----- DATA SHOWN -----

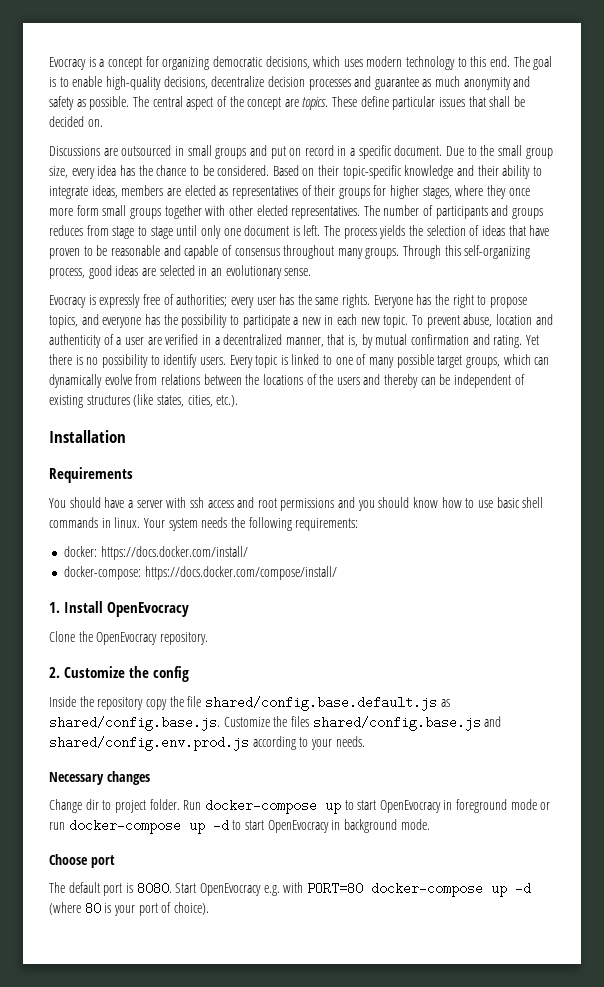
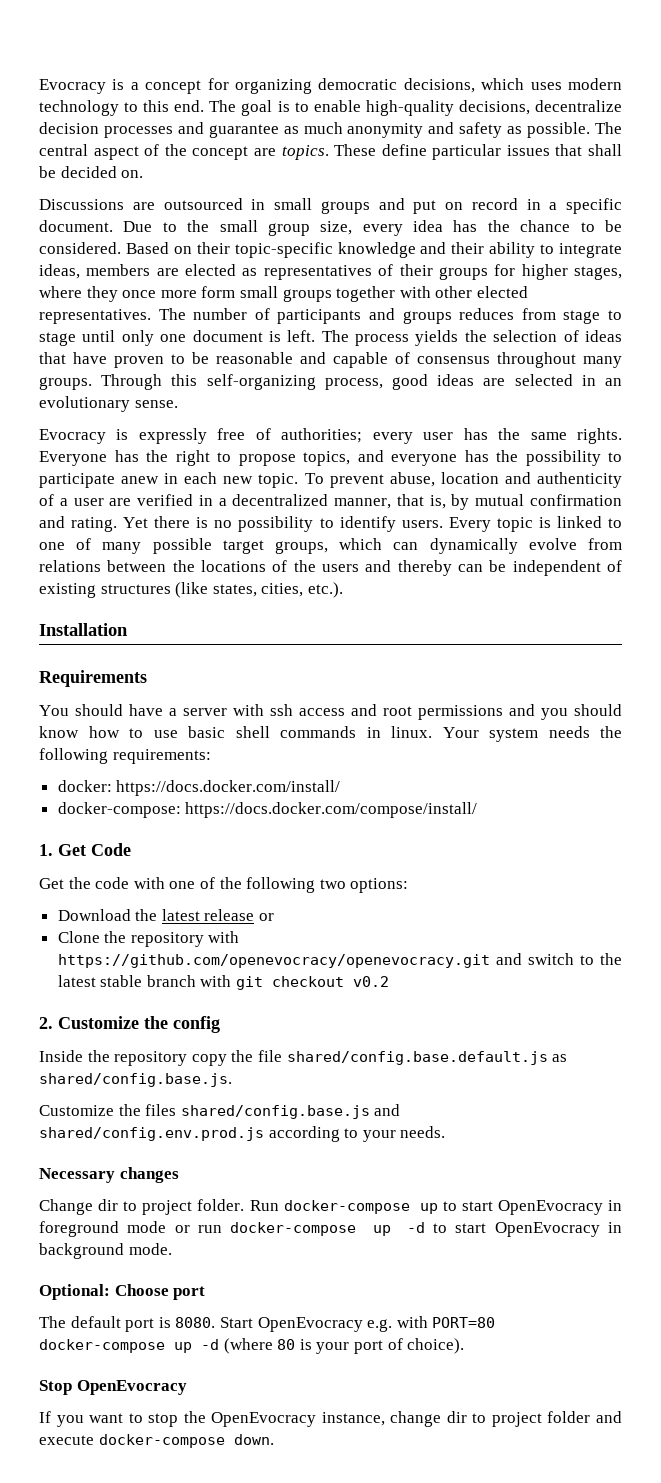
[293,317,321,325] a new -> [121,476,160,484] anew
[64,601,190,617] [49,631,208,645] Install OpenEvocracy // Clone the OpenEvocracy repository. -> [58,843,131,856] [39,877,409,893] [57,909,275,921] [57,931,240,947] [57,953,622,968] [57,975,390,990] Get Code // Get the code with one of the following two options: // Download the latest release or // Clone the repository with https://github.com/openevocracy/openevocracy.git and switch to the latest stable branch with git checkout v0.2
(220, 723) none -> (232, 1080) //
(430, 824) none -> [39,1284,110,1300] Optional:
(209, 908) none -> [39,1380,187,1395] [39,1411,623,1427] [39,1434,274,1448] // Stop OpenEvocracy // If you want to stop the OpenEvocracy instance, change dir to project folder and execute docker-compose down.

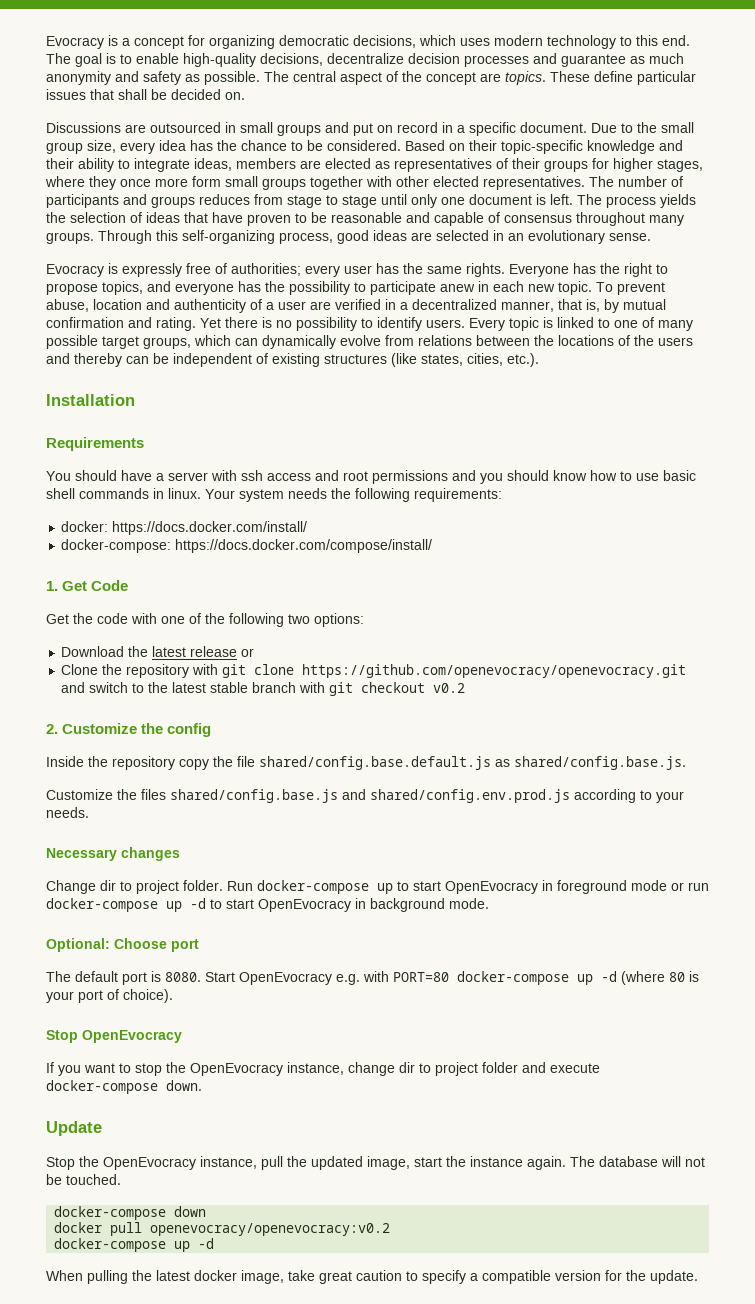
(240, 937) none -> [222,664,295,678] git clone
(274, 1439) none -> [46,1121,102,1136] [46,1156,705,1170] [46,1174,121,1185] [54,1206,207,1220] [54,1222,391,1236] [54,1238,215,1252] [46,1270,698,1284] // Update // Stop the OpenEvocracy instance, pull the updated image, start the instance again. The database will not be touched. // docker-compose down // docker pull openevocracy/openevocracy:v0.2 // docker-compose up -d // When pulling the latest docker image, take great caution to specify a compatible version for the update.

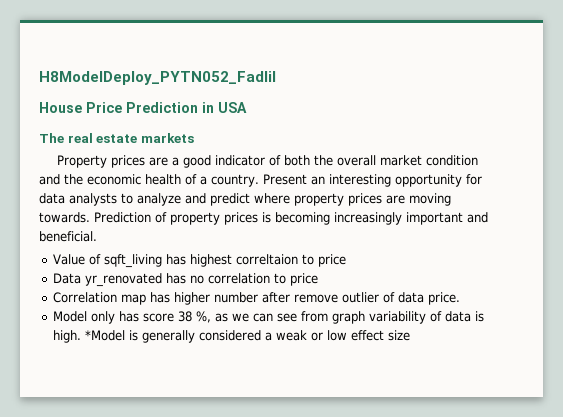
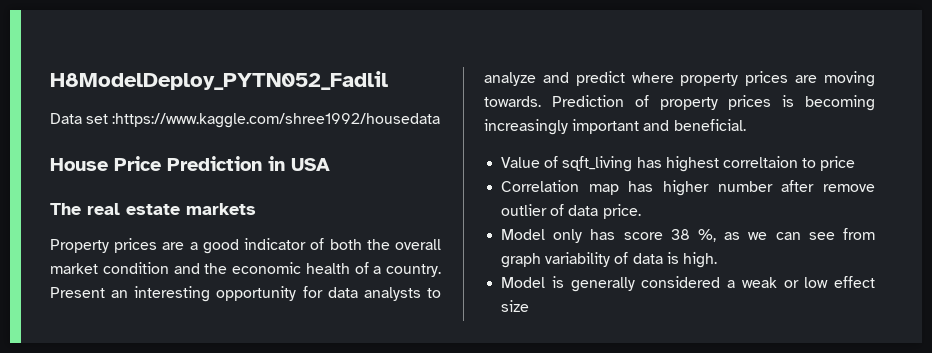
(276, 78) none -> [50,113,441,128] // Data set :https://www.kaggle.com/shree1992/housedata
[52,273,318,287] // Data yr_renovated has no correlation to price -> (856, 163) none
[84,330,125,341] *Model -> [501,277,546,288] // Model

-----

◆ DIRECTIONS FOR THIS TASK
Every entry, word for word: repeat it, but skip the images.

◆ SOLVED PROBLEM
[293,317,321,325] a new -> [121,476,160,484] anew
[64,601,190,617] [49,631,208,645] Install OpenEvocracy // Clone the OpenEvocracy repository. -> [58,843,131,856] [39,877,409,893] [57,909,275,921] [57,931,240,947] [57,953,622,968] [57,975,390,990] Get Code // Get the code with one of the following two options: // Download the latest release or // Clone the repository with https://github.com/openevocracy/openevocracy.git and switch to the latest stable branch with git checkout v0.2
(220, 723) none -> (232, 1080) //
(430, 824) none -> [39,1284,110,1300] Optional:
(209, 908) none -> [39,1380,187,1395] [39,1411,623,1427] [39,1434,274,1448] // Stop OpenEvocracy // If you want to stop the OpenEvocracy instance, change dir to project folder and execute docker-compose down.

(240, 937) none -> [222,664,295,678] git clone
(274, 1439) none -> [46,1121,102,1136] [46,1156,705,1170] [46,1174,121,1185] [54,1206,207,1220] [54,1222,391,1236] [54,1238,215,1252] [46,1270,698,1284] // Update // Stop the OpenEvocracy instance, pull the updated image, start the instance again. The database will not be touched. // docker-compose down // docker pull openevocracy/openevocracy:v0.2 // docker-compose up -d // When pulling the latest docker image, take great caution to specify a compatible version for the update.

(276, 78) none -> [50,113,441,128] // Data set :https://www.kaggle.com/shree1992/housedata
[52,273,318,287] // Data yr_renovated has no correlation to price -> (856, 163) none
[84,330,125,341] *Model -> [501,277,546,288] // Model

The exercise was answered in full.